__Exercise brief__: Starting at the line that contains "font-size: 12px ->" in the listing below, write out every line word for word until you have written the line that contains "font-style: none ->".

__Supplied data__:
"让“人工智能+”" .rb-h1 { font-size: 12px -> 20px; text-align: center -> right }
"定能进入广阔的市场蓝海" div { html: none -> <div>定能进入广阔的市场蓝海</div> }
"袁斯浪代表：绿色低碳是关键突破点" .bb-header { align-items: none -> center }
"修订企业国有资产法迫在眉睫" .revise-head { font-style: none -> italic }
...
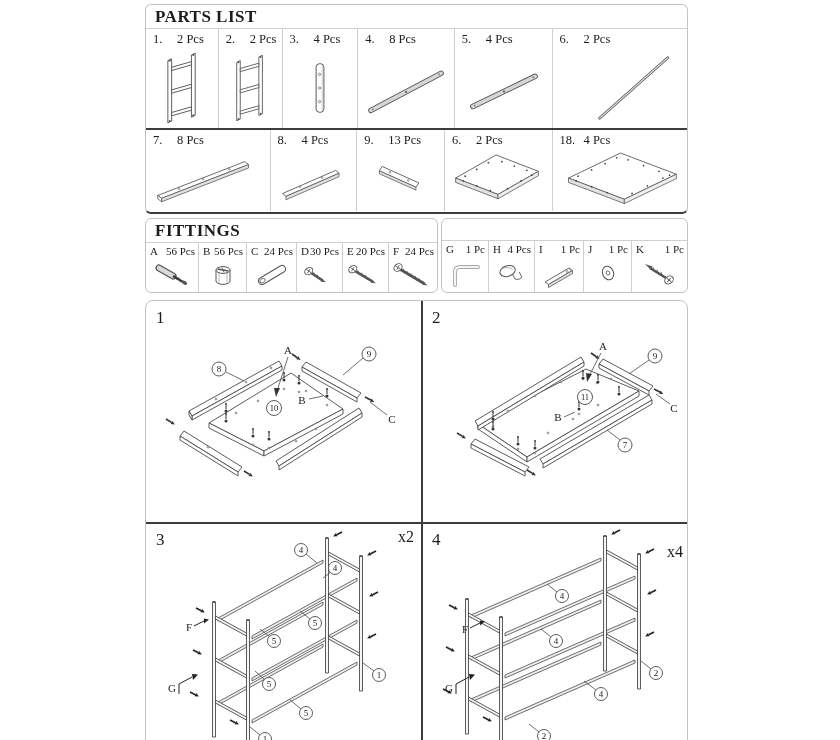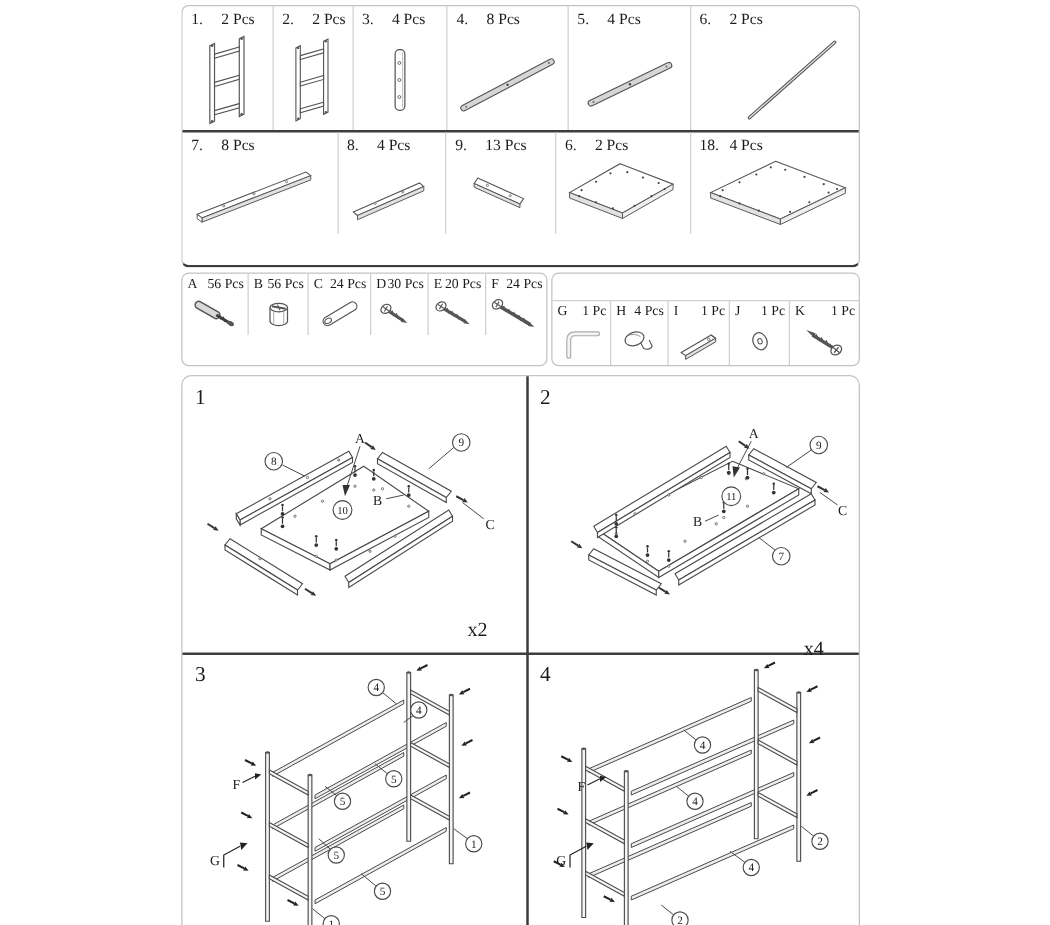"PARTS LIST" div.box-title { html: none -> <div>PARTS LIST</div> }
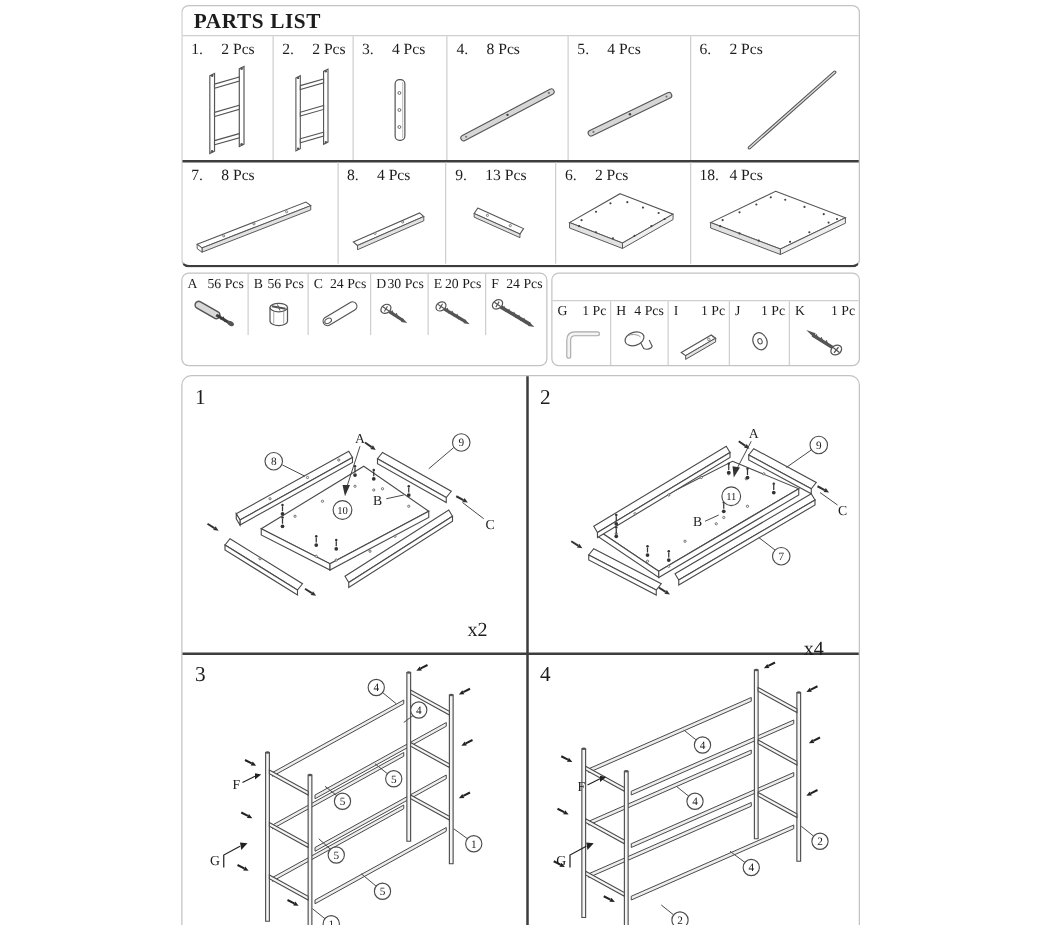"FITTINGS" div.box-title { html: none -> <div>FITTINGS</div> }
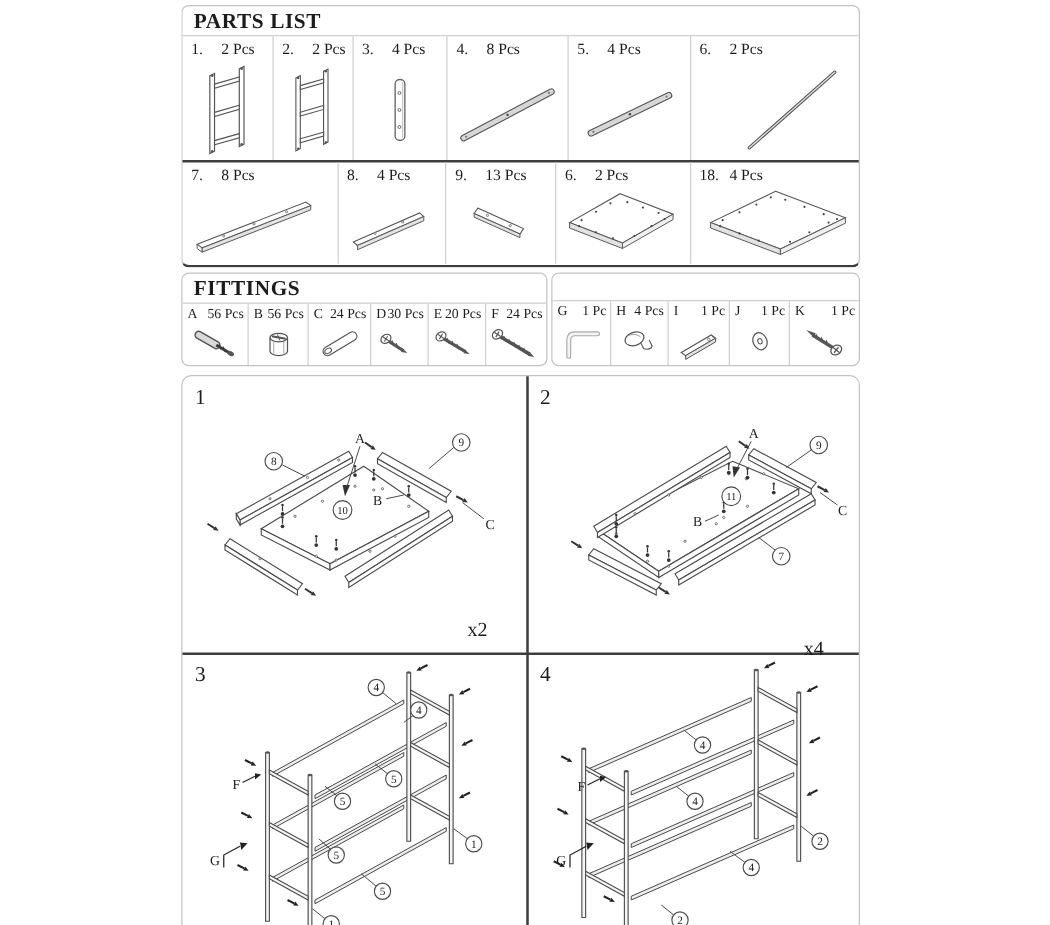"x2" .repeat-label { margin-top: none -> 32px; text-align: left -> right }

__Answer to this task__:
"让“人工智能+”" .rb-h1 { font-size: 12px -> 20px; text-align: center -> right }
"定能进入广阔的市场蓝海" div { html: none -> <div>定能进入广阔的市场蓝海</div> }
"袁斯浪代表：绿色低碳是关键突破点" .bb-header { align-items: none -> center }
"修订企业国有资产法迫在眉睫" .revise-head { font-style: none -> italic }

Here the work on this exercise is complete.